Parallèlement à sa croissance interne, WSP a réalisé 10 acquisitions en 2017 pour continuer à grandir, dont celle de la firme Opus International Consultants, pour 262,5 millions, ce qui lui a permis d’ajouter 3000 employés, dont 1800 en Nouvelle-Zélande. Aucune de ces transactions ne se compare toutefois à l’achat de Parsons Brinckerhoff pour 1,24 milliard $US, annoncé en septembre 2014. « S’il y a une occasion de faire une acquisition transformationnelle, on a le bilan pour le faire, a dit M. L’Heureux. Nous avons l’appétit et la structure pour en réaliser une. C’est toutefois difficile de dire si c’est cette année, l’an prochain ou dans deux ans. »

Une présence diversifiée

En réponse à un actionnaire, le grand patron de WSP a également vanté la diversification géographique de la firme, qui tire 90 à 95 % de ses revenus dans des pays industrialisés comme le Canada, les États-Unis, la France et l’Australie. M. L’Heureux a estimé qu’une présence accrue dans de telles nations plutôt que dans des pays qui poursuivent leur développement diminuait les risques que la société se retrouve plongée dans un scandale pour malversation ou corruption.

Lucien Savard, un actionnaire, avait interpellé le patron de WSP sur le sujet en lui expliquant qu’il détenait également des actions de SNC-Lavalin avant que n’éclate une série de scandales après 2010. « Je ne commenterai pas ce qui se passe chez nos concurrents, a prudemment lancé le dirigeant de la firme WSP. Nous sommes surtout dans des régions industrialisées où il y a une certaine gouvernance [entourant l’octroi] des projets. »

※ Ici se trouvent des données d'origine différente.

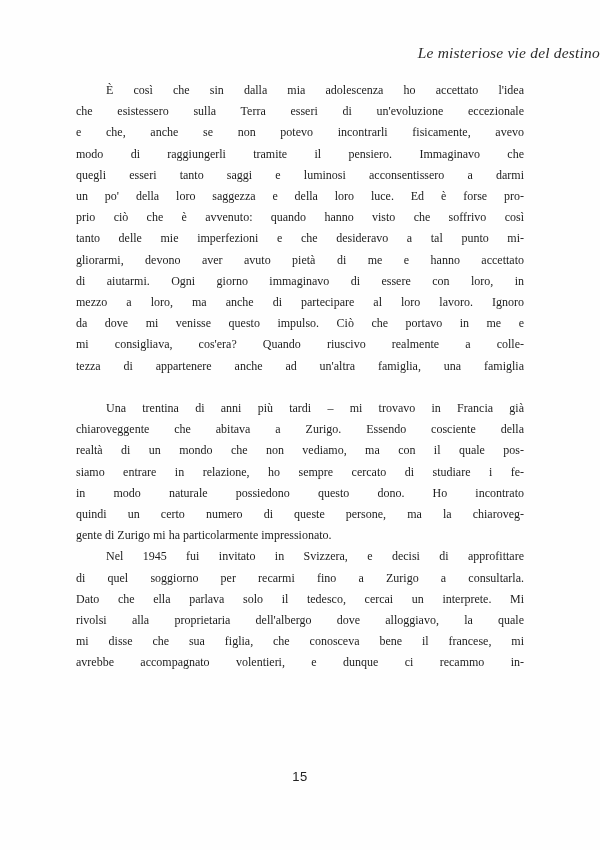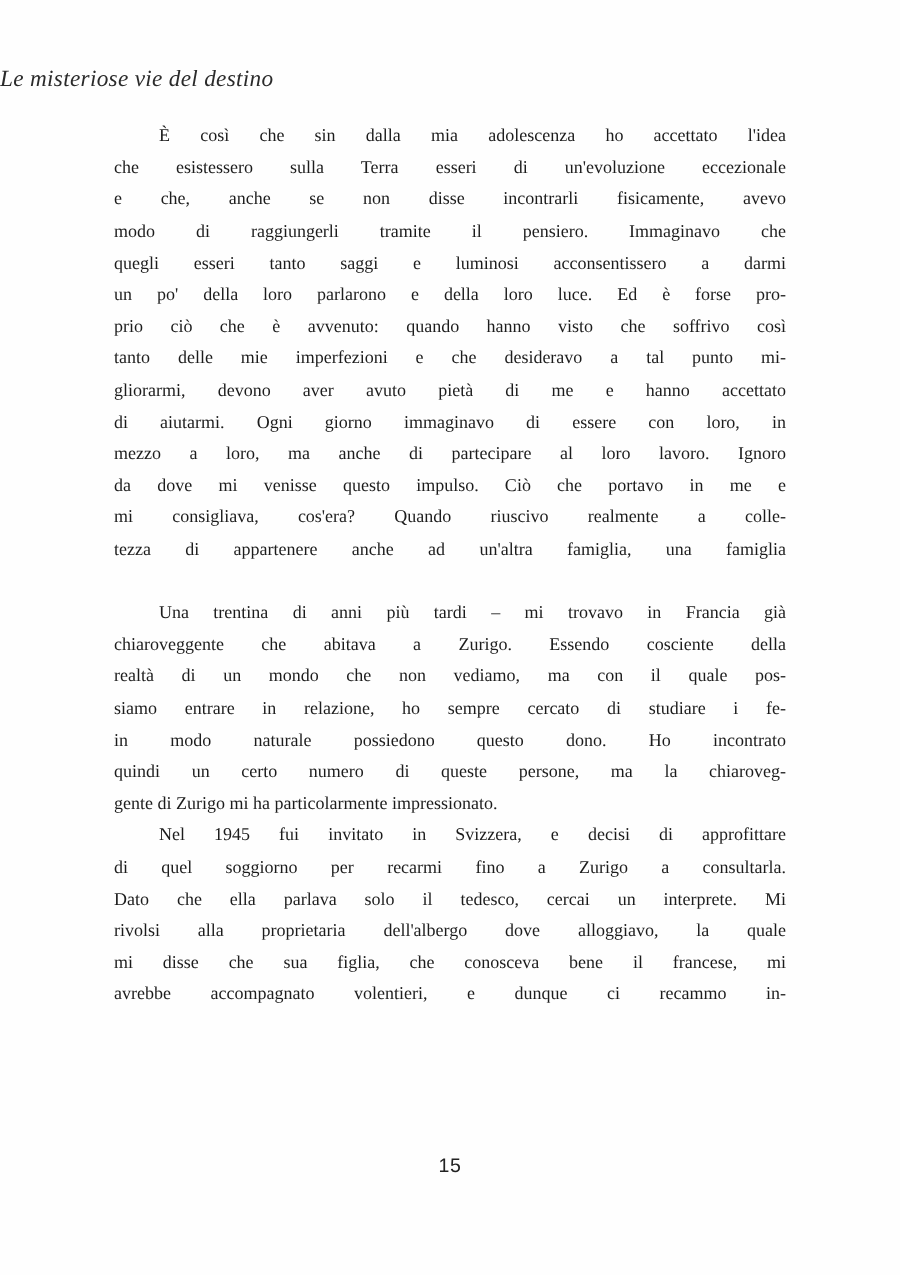"Le misteriose vie del destino" .running-head { text-align: left -> right }
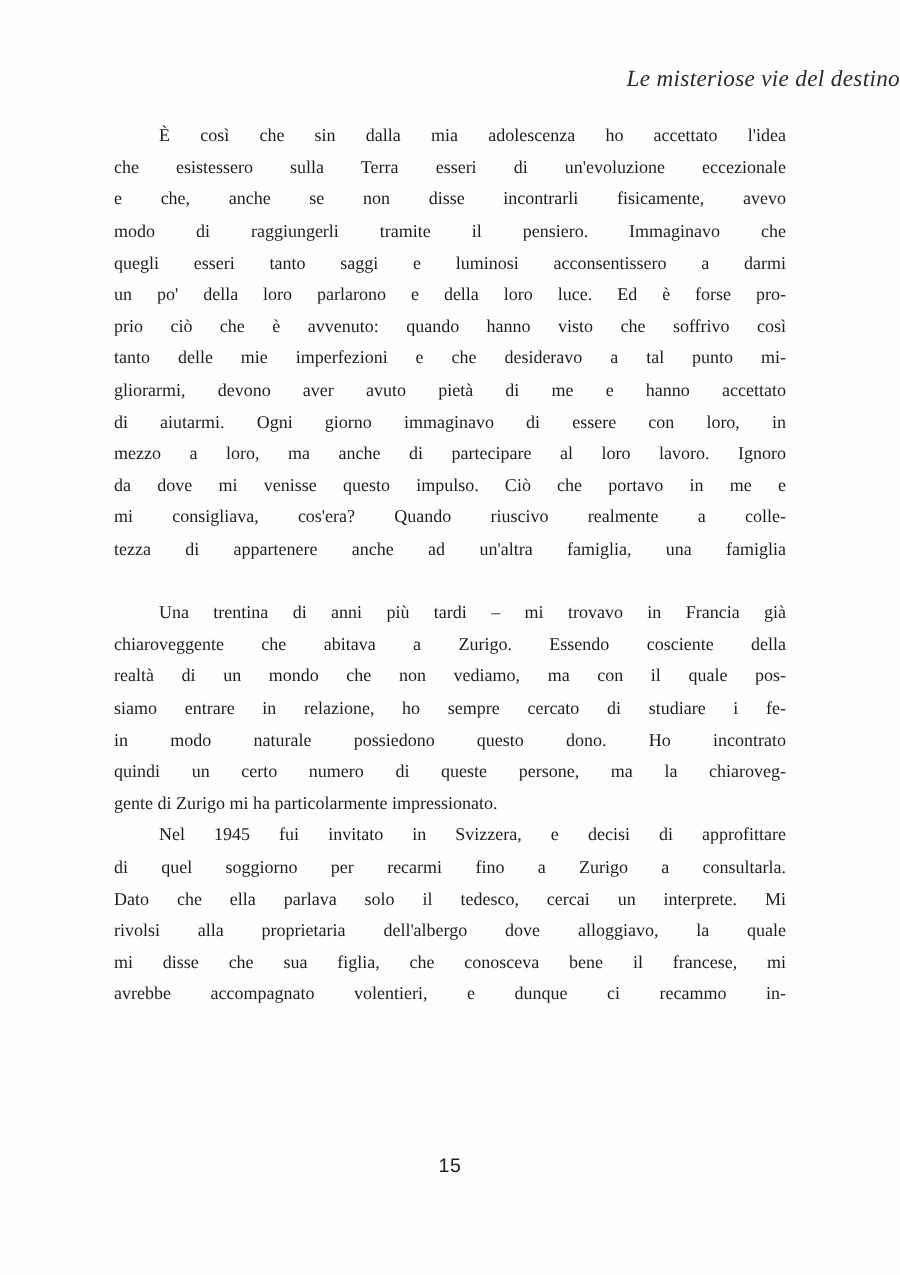"e che, anche se non" div.line { text: disse -> potevo }
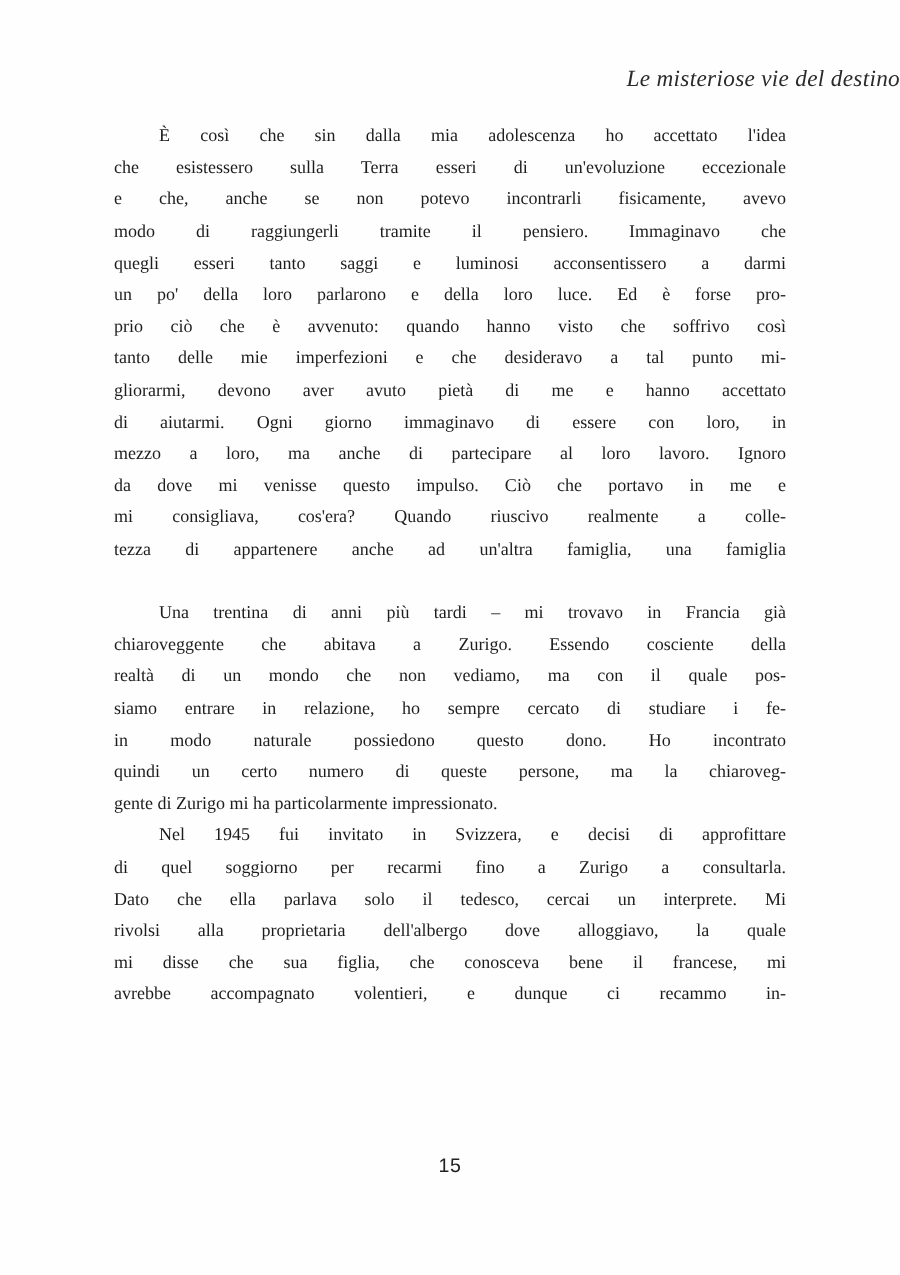"un po' della loro parlarono" div.line { text: parlarono -> saggezza }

Le bilan de WSP n’est toutefois pas sans tache, puisque l’entreprise a soumis une proposition confidentielle au programme de remboursement du gouvernement québécois. Cette mesure visait à permettre aux entreprises de rembourser toutes les sommes facturées en trop — par l’utilisation de pots-de-vin, de fraude, de collusion ou d’ententes de répartition des contrats — aux municipalités, aux commissions scolaires, aux ministères et aux agences de l’État québécois. Sans dévoiler les détails de l’entente, M. L’Heureux a confirmé qu’une somme d’argent avait été remise aux autorités.

Pour le premier trimestre terminé le 31 mars, WSP a engrangé un bénéfice net de 49,7 millions ou 48 ¢ par action, en hausse de 4,4 % par rapport à l’an dernier. Ses revenus nets ont été de 1,47 milliard, en hausse de 15,2 %. La croissance interne du chiffre d’affaires a été de 4,6 %. Abstraction faite des éléments non récurrents, le bénéfice ajusté de la firme d’ingénierie a été de 55,2 millions, ou 53 ¢ par action, en hausse de 10,8 %.